Sehr geehrte Frau O.,
vielen Dank für Ihre Frage. Für uns Grüne ist klar: Das Mittelmeer darf nicht weiter zum Massengrab werden. Wir lassen nicht zu, dass sich die EU ihrer Probleme entledigt, indem sie Flüchtlinge in den Lagern Nordafrikas verelenden lässt. Flüchtlinge sind keine Ströme, Lawinen oder Wellen, es sind Menschen. Menschen wie wir, mit Hoffnungen und Sorgen, mit Kindern und Familien, aber einem Schicksal, das es weniger gut mit ihnen meinte als mit uns.

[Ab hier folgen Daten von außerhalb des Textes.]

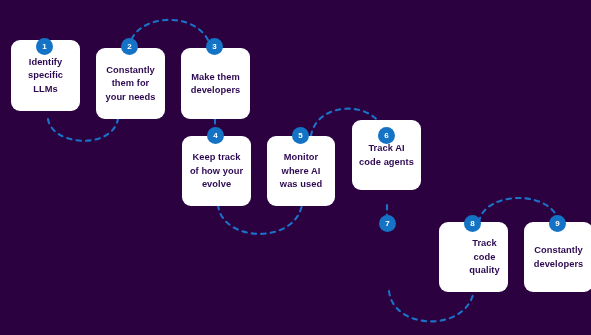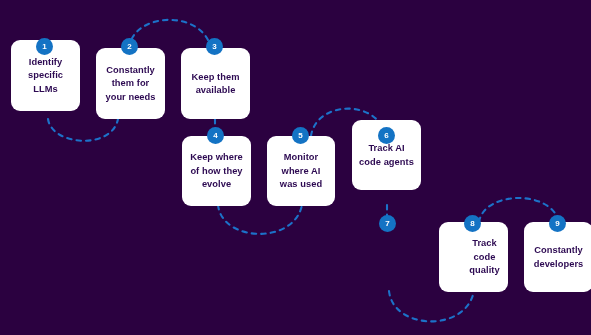--- a/index.html
+++ b/index.html
@@ -88,26 +88,26 @@
     <span class="card-label">Identify specific LLMs</span>
   </div>
   <div class="badge" style="left:36px; top:38px;">1</div>
 
   <div class="card" style="left:96px; top:48px; width:69px; height:71px;">
     <span class="card-label">Constantly them for your needs</span>
   </div>
   <div class="badge" style="left:121px; top:38px;">2</div>
 
   <div class="card" style="left:181px; top:48px; width:69px; height:71px;">
-    <span class="card-label">Keep them available</span>
+    <span class="card-label">Make them developers</span>
   </div>
   <div class="badge" style="left:206px; top:38px;">3</div>
 
   <div class="card" style="left:182px; top:136px; width:69px; height:70px;">
-    <span class="card-label">Keep where of how they evolve</span>
+    <span class="card-label">Keep track of how your evolve</span>
   </div>
   <div class="badge" style="left:207px; top:127px;">4</div>
 
   <div class="card" style="left:267px; top:136px; width:68px; height:70px;">
     <span class="card-label">Monitor where AI was used</span>
   </div>
   <div class="badge" style="left:292px; top:127px;">5</div>
 
   <div class="card" style="left:352px; top:120px; width:69px; height:70px;">
     <span class="card-label">Track AI code agents</span>

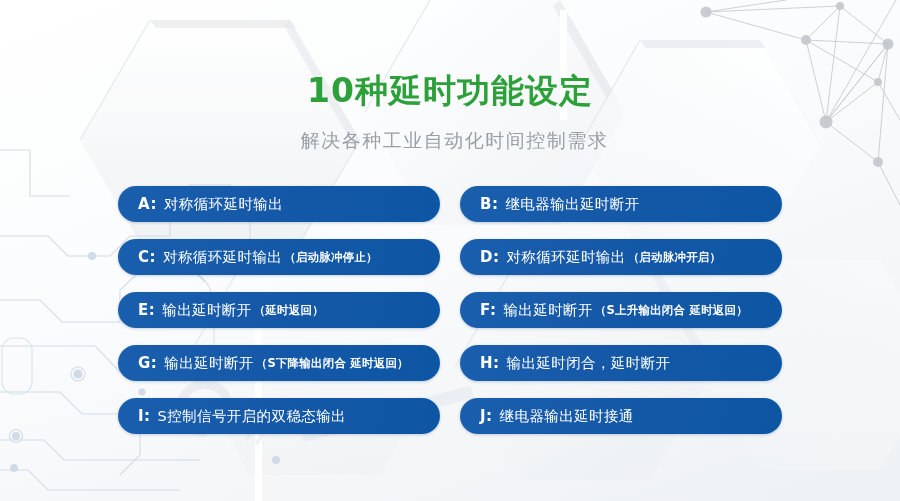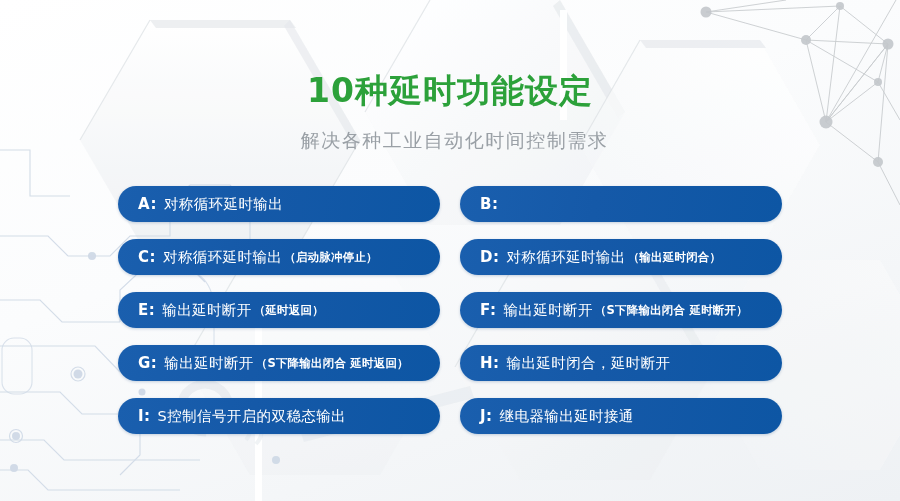--- a/index.html
+++ b/index.html
@@ -249,45 +249,46 @@
   <div class="grid">
 
     <div class="pill">
       <span class="key">A:</span>
       <span class="label">对称循环延时输出</span>
 
     </div>
 
     <div class="pill">
       <span class="key">B:</span>
+      <span class="label">继电器输出延时断开</span>
 
     </div>
 
     <div class="pill">
       <span class="key">C:</span>
       <span class="label">对称循环延时输出</span>
       <span class="note">（启动脉冲停止）</span>
     </div>
 
     <div class="pill">
       <span class="key">D:</span>
       <span class="label">对称循环延时输出</span>
-      <span class="note">（输出延时闭合）</span>
+      <span class="note">（启动脉冲开启）</span>
     </div>
 
     <div class="pill">
       <span class="key">E:</span>
       <span class="label">输出延时断开</span>
       <span class="note">（延时返回）</span>
     </div>
 
     <div class="pill">
       <span class="key">F:</span>
       <span class="label">输出延时断开</span>
-      <span class="note">（S下降输出闭合 延时断开）</span>
+      <span class="note">（S上升输出闭合 延时返回）</span>
     </div>
 
     <div class="pill">
       <span class="key">G:</span>
       <span class="label">输出延时断开</span>
       <span class="note">（S下降输出闭合 延时返回）</span>
     </div>
 
     <div class="pill">
       <span class="key">H:</span>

Wir müssen alles dafür tun, dass die Aufnahmelager in Europa und Nordafrika eine menschenwürdige Unterbringung gewährleisten, die insbesondere Rücksicht nimmt auf die Bedürfnisse von Frauen, Kindern, Kranken und besonders verletzliche Gruppen. In Europa streiten wir daher für eine gemeinsame Flüchtlingspolitik: Die Mitgliedstaaten der EU müssen sich die Verantwortung für schutzsuchende Menschen fair und solidarisch teilen, damit Staaten an den EU-Außengrenzen wie Italien und Griechenland entlastet werden. Eine solche Entlastung wird sich auch positiv auf die Zustände in Erstaufnahmelagern auswirken. EU-Länder, die sich einer aktiven Aufnahme und den Standards für die Versorgung und die Verfahren der Geflüchteten verweigern, müssen die finanziellen Aufwendungen der anderen Mitgliedstaaten mittragen.
Außerhalb Europas müssen wir zu anderen Instrumenten greifen. Eine Entsendung von "UN-Eingriffsgruppen", wie Sie es vorschlagen, würde die nationale Souveränität Libyens oder anderer nordafrikanischer Staaten verletzen und wäre somit - sofern es keine einstimmige Entscheidung im Sicherheitsrat der Vereinten Nationen gibt - völkerrechtswidrig. Das dunkle Geschäft der Organisierten Kriminalität wird solange florieren, wie es Menschen gibt, die auf eben jene illegalen Dienstleistungen angewiesen sind. Wir müssen also ernst machen mit der Bekämpfung von Fluchtursachen und auf eine nachhaltige Entwicklungspolitik setzen, die zuallererst Perspektiven für die Menschen vor Ort schafft.
Wir sehen Europas historische Verantwortung gegenüber Afrika und streiten daher für einen Grünen Zukunftspakt mit den Ländern in Afrika. Im Zentrum stehen zivile Krisenprävention und der Aufbau von rechtsstaatlichen Strukturen sowie funktionierende Steuersysteme. Insbesondere verfolgen wir hierbei eine gerechte Agrar- und Handelspolitik mit einer fairen Zusammenarbeit mit afrikanischen Produzent*innen und einer nachhaltigen Weiterentwicklung der afrikanischen kleinbäuerlichen Landschaft.
Zudem braucht es legale Wege, damit Flüchtende nicht länger ihr Leben auf gefährlichen Fluchtrouten riskieren müssen. Wir werden Kontingente einrichten, wie beispielsweise ein großzügig angelegtes Resettlementprogramm, das Menschen einen sicheren Weg eröffnet und unter der Leitung des UNHCR ein fester Bestandteil der Flüchtlingspolitik in Deutschland wird. Der faire Anteil Deutschlands wird sich an dem vom UNHCR errechneten Bedarf ausrichten.
Auch im vermeintlich Kleinen können wir eine Menge gegen die - um Ihre Worte aufzugreifen - entsetzlichen Zustände in anderen Teilen der Welt tun. Hilfsorganisationen wie UNHCR, das Deutsche Rote Kreuz oder Ärzte ohne Grenzen sind weltweit aktiv und auf finanzielle Spenden angewiesen. Bewusster Konsum schützt Menschen in Entwicklungsländern vor Ausbeutung und Gewalt und schafft somit Perspektiven vor Ort. Auch wenn wir das Problem der Transnationalen Organisierten Kriminalität nicht im Handumdrehen lösen werden, können wir uns fragen, wie unser eigenes Handeln eben jene kriminellen Strukturen befördert und hieran etwas ändern.